*The task*
Repeat the lines of the data exactly and exclude any picture among them.

*Source material*
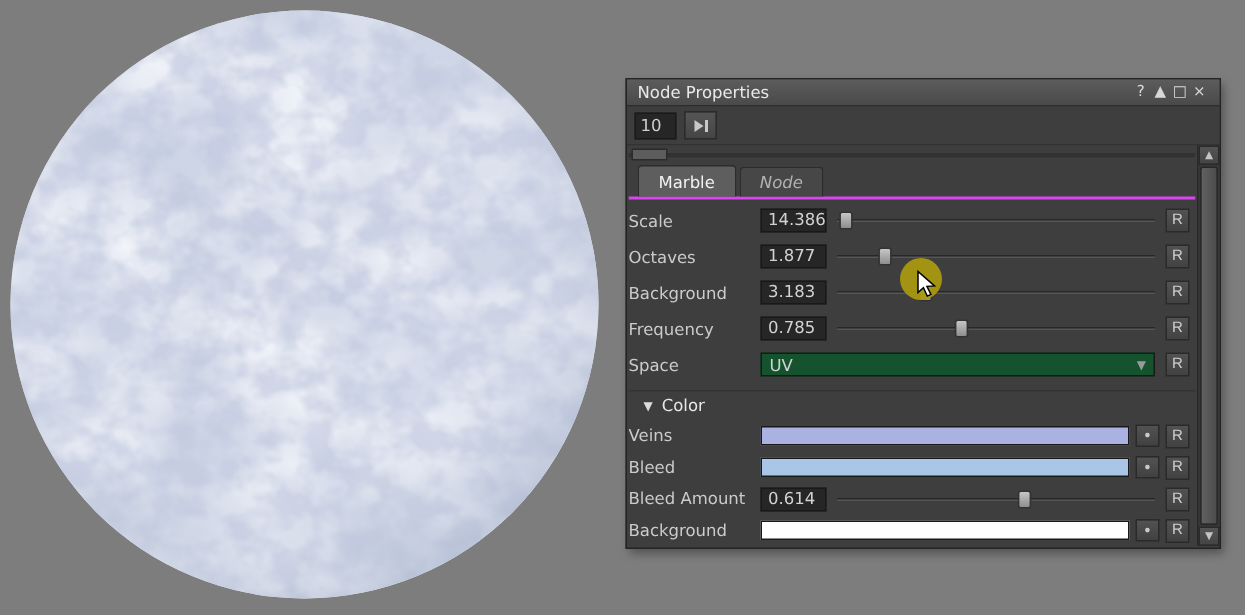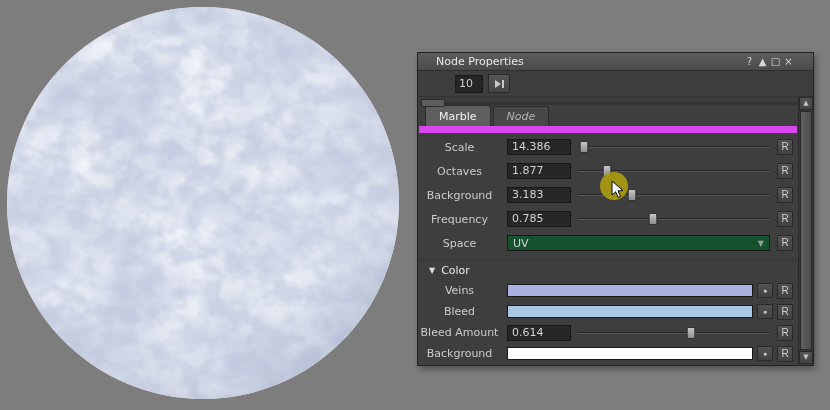"Node Properties" .titlebar { padding: 0 18px -> 0 7px }
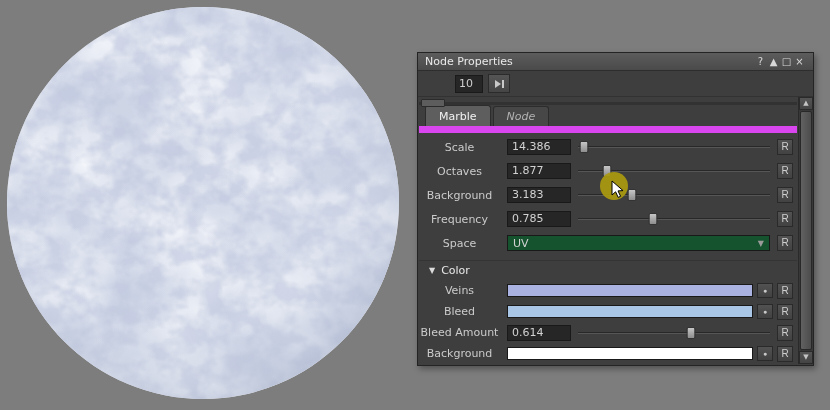"10" .path-field { margin-left: 32px -> none }
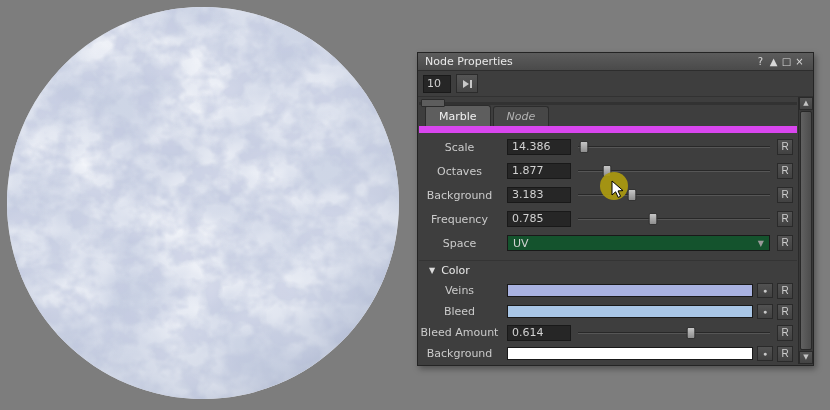"Marble" .tabs { border-bottom: 7px solid #d946ef -> 2px solid #d946ef }
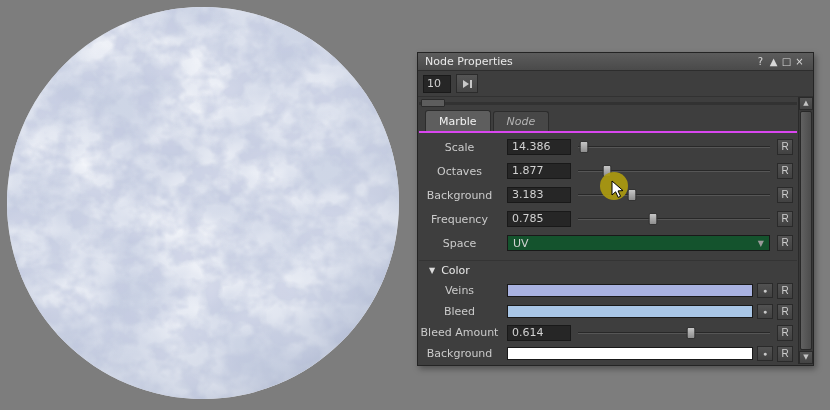"Scale" .plabel { text-align: center -> left }
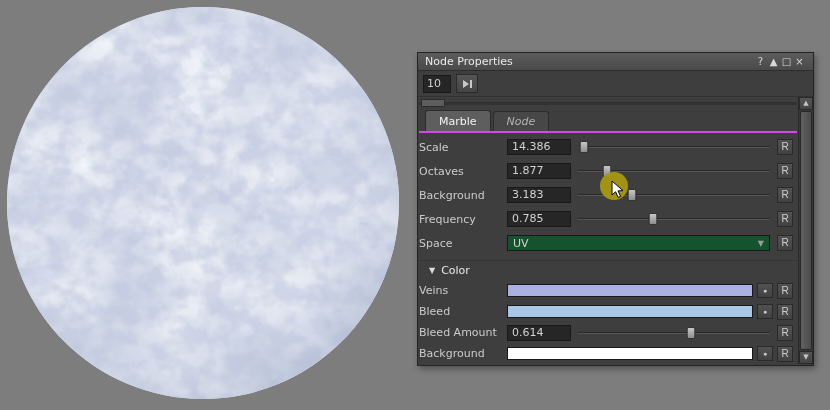"14.386" .pfield { width: 64px -> 44px }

*Written answer*
"Node Properties" .titlebar { padding: 0 18px -> 0 7px }
"10" .path-field { margin-left: 32px -> none }
"Marble" .tabs { border-bottom: 7px solid #d946ef -> 2px solid #d946ef }
"Scale" .plabel { text-align: center -> left }
"14.386" .pfield { width: 64px -> 44px }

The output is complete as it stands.